Modular — A typeclass system is modular if the unit in the source code that carries the implementation for every method must be in the lexical scope of every call site that needs the implementation (or, for nominal types only, in the lexical scope of the declaration of the type). This is a little unclear, so some examples are in order. First, a simple one:

import vec::len;
printf("The length is %u", [ 1, 2, 3 ].len());

In this example, we need the implementation for len in scope in order to make a direct call to the method len.

Now a more complex example:

fn print_length<T:len>(x: T) {
    printf("The length is %u", x.len());
}

import vec::len;
print_length([ 1, 2, 3 ]);

Here, we need the definition of len in scope at the time we call print_length. Because print_length can print the length of any value that implements the len interface, it doesn’t intrinsically know which method to call. This information has to be provided by the caller of print_length. For this reason, the call to print_length requires the implementation vec::len to be in scope.

In typeclass systems that aren’t modular, modules that define conflicting typeclass implementations usually can’t be linked together. For instance, in such a system, if module A implements len for vectors and module B independently implements len for vectors, then modules A and B can’t be used together in the same program. Obviously, this poses a hazard for large systems composed of many independently developed submodules.

Extensibility — A typeclass system facilitates extensibility if it’s possible for the programmer to introduce a new interface and provide implementations of that interface for existing types in the system. This is what makes typeclasses act like object extensions; it’s also what makes user-defined typeclasses useful on primitive types.

Many languages have typeclass or interface systems, but to my knowledge none of the mainstream systems support all three of these features. For example:

C++—C++ concepts support extensibility, but aren’t coherent and are only somewhat modular. The C++ language permits out-of-line definition of custom operations on class and enum types. As an example, to provide an ordering on vectors of integers:

#include <vector>
bool operator<(std::vector<int> &a, std::vector<int> &b) {
    ...
}

In this way, C++ concepts are extensible. But there’s no check to ensure that there is only such definition in the program for each data type, so C++ concepts aren’t coherent. In this example, other namespaces can define operator< over the same types.

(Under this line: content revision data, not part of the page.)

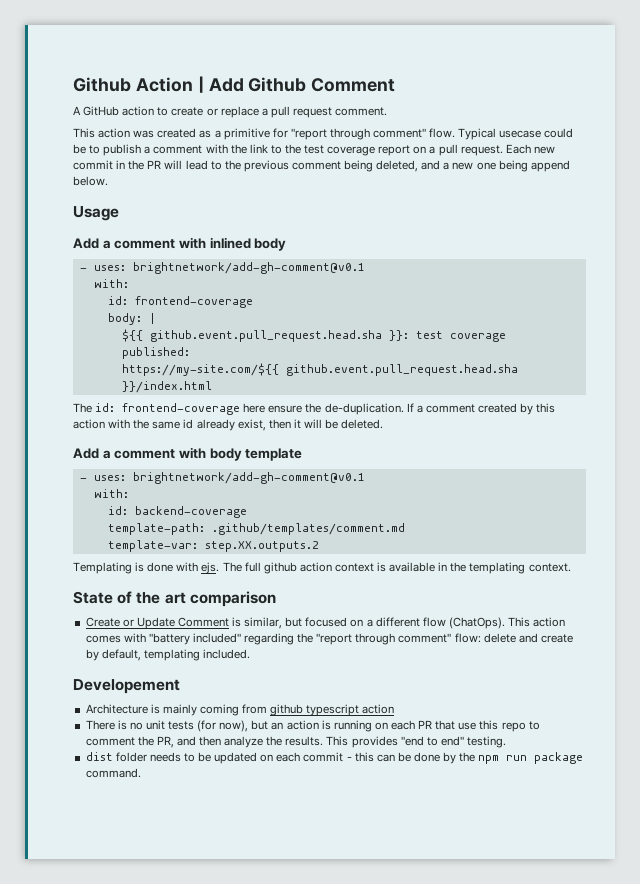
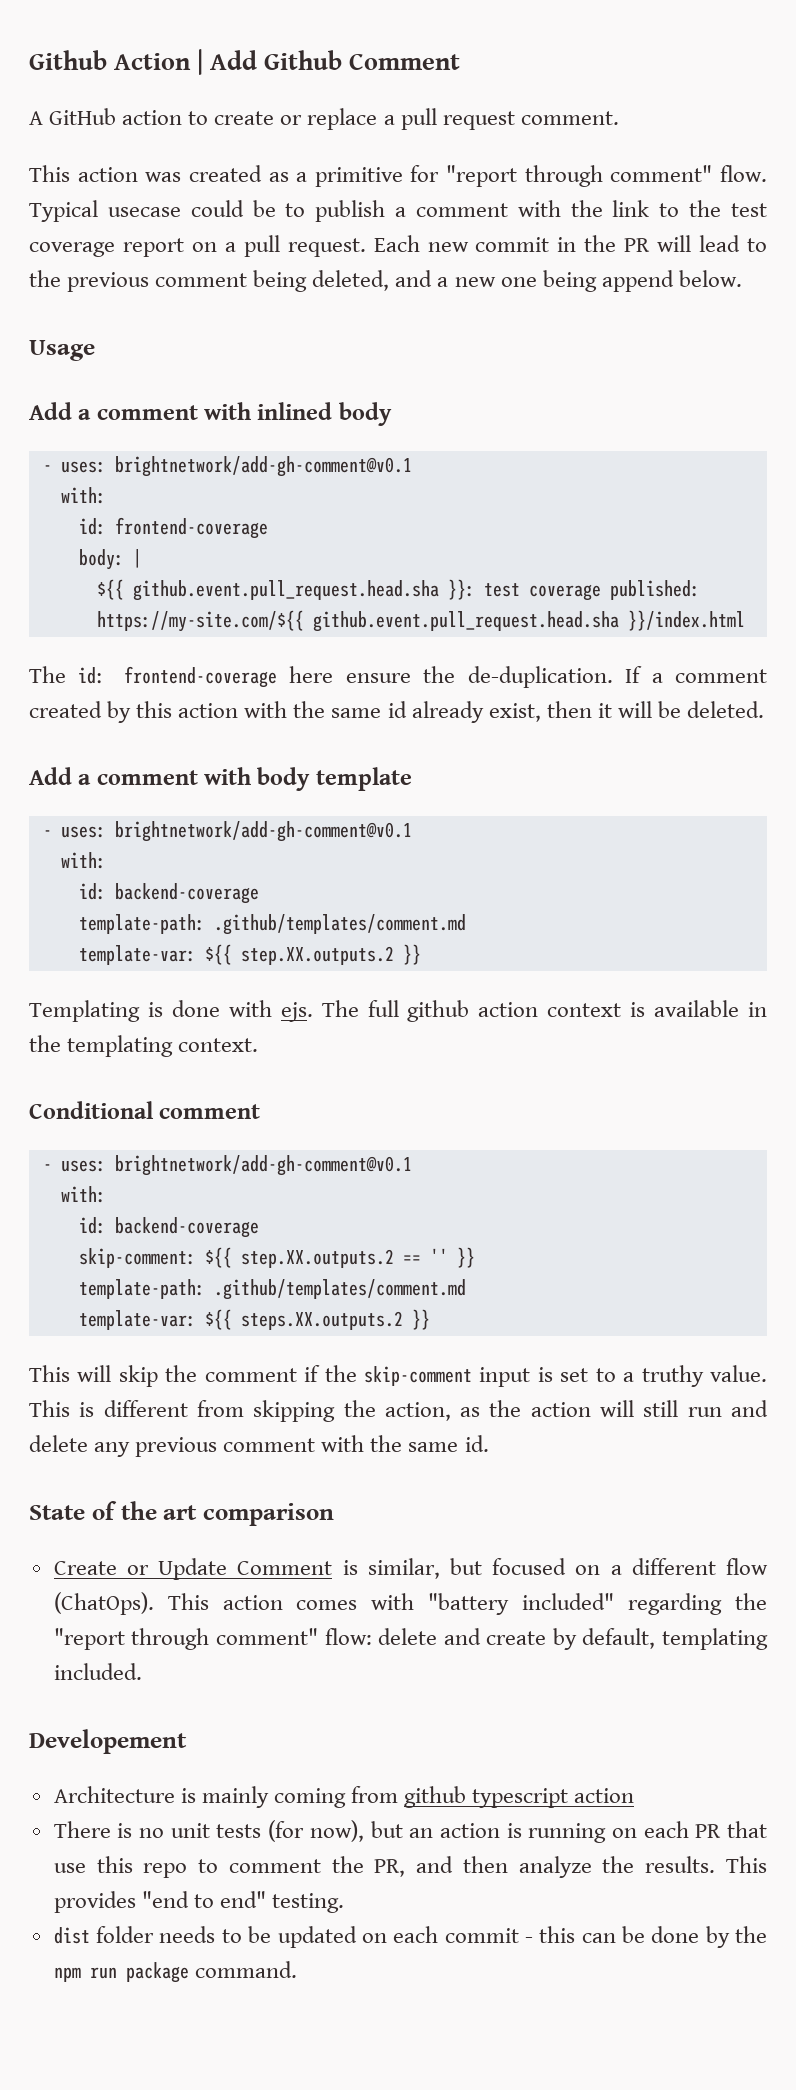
- template-var: step.XX.outputs.2
+ template-var: ${{ step.XX.outputs.2 }}
+ Conditional comment
+ - uses: brightnetwork/add-gh-comment@v0.1
+ with:
+ id: backend-coverage
+ skip-comment: ${{ step.XX.outputs.2 == '' }}
+ template-path: .github/templates/comment.md
+ template-var: ${{ steps.XX.outputs.2 }}
+ This will skip the comment if the skip-comment input is set to a truthy value. This is different from skipping the action, as the action will still run and delete any previous comment with the same id.

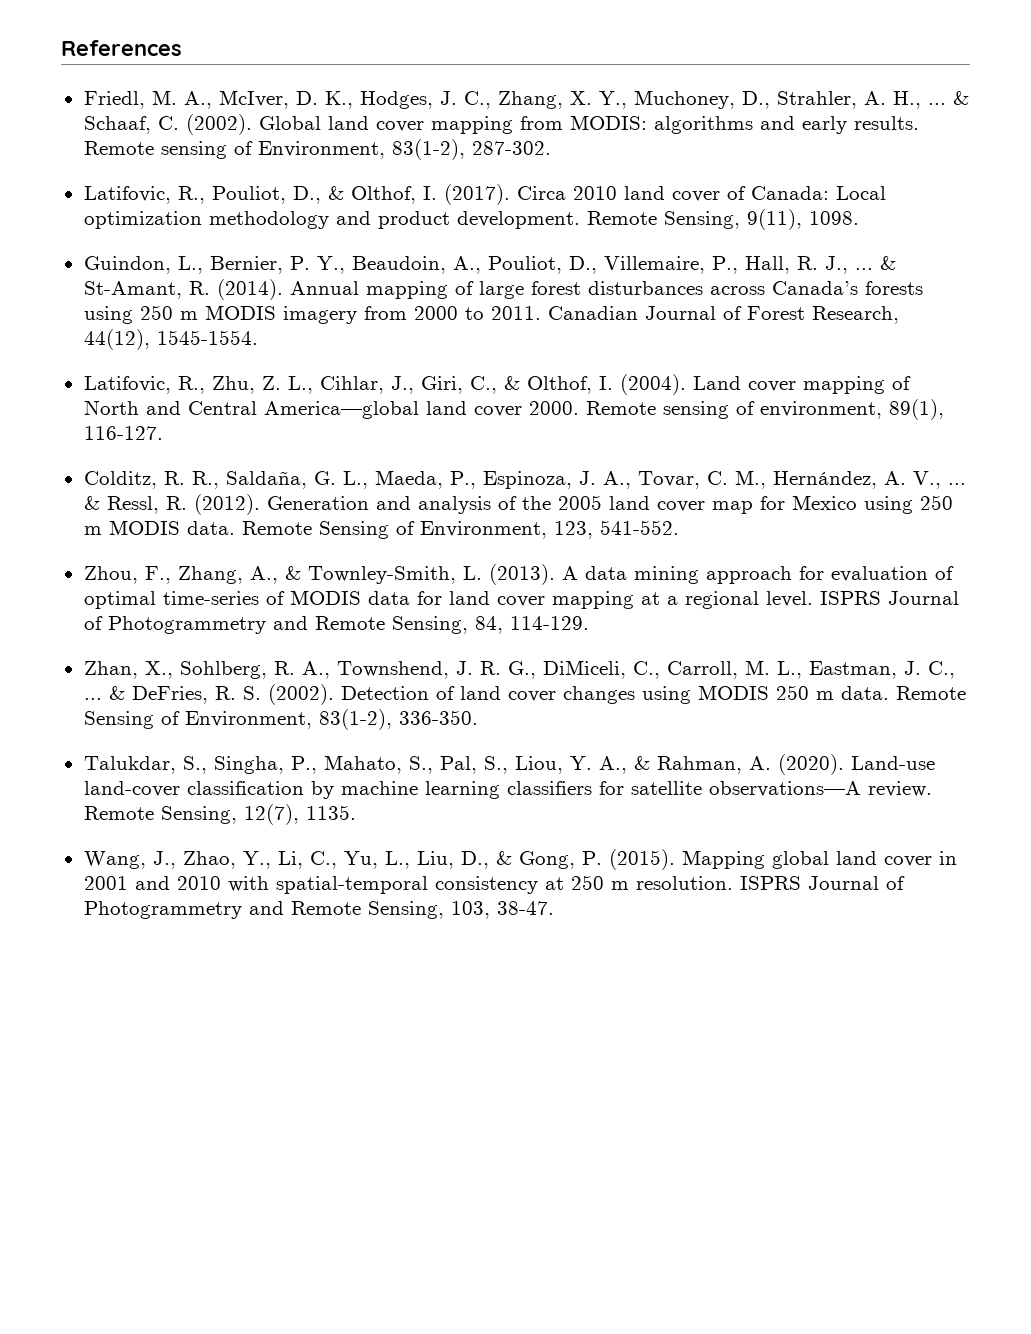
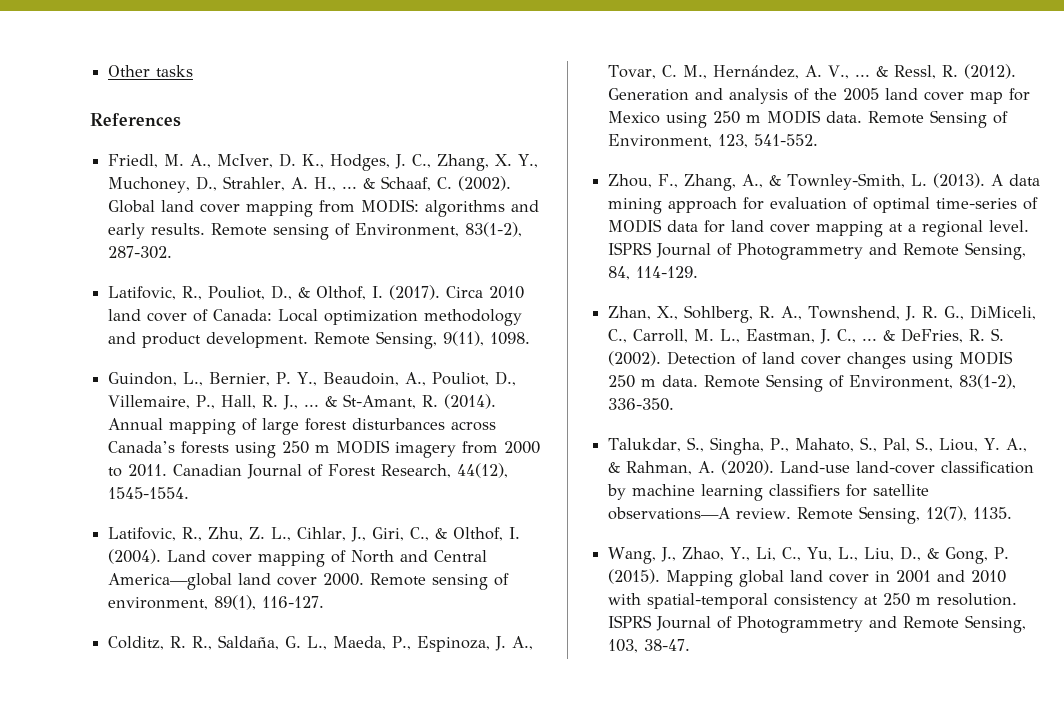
+ Other tasks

Generally, C++ scoping rules ensure that a function can never be called outside of its lexical scope. But there is a significant exception: argument-dependent lookup. With ADL, a function can be called outside of its lexical scope if that function was defined in the same scope as the type of one of its arguments. This feature was intended for extensibility, as it allows collections like std::map to pick up definitions of functions like operator< even if the functions aren’t in scope. However, it clearly comes at the cost of modularity.

Haskell—Haskell typeclasses are coherent and support extensibility, but aren’t modular. Haskell programmers can define instances of typeclasses for any type in the system, but there can be only one instance of a typeclass for every type in the program. This can cause problems when two modules are linked together—if, say, module A defines Show of int and module B independently defines Show of int, modules A and B can’t be linked together.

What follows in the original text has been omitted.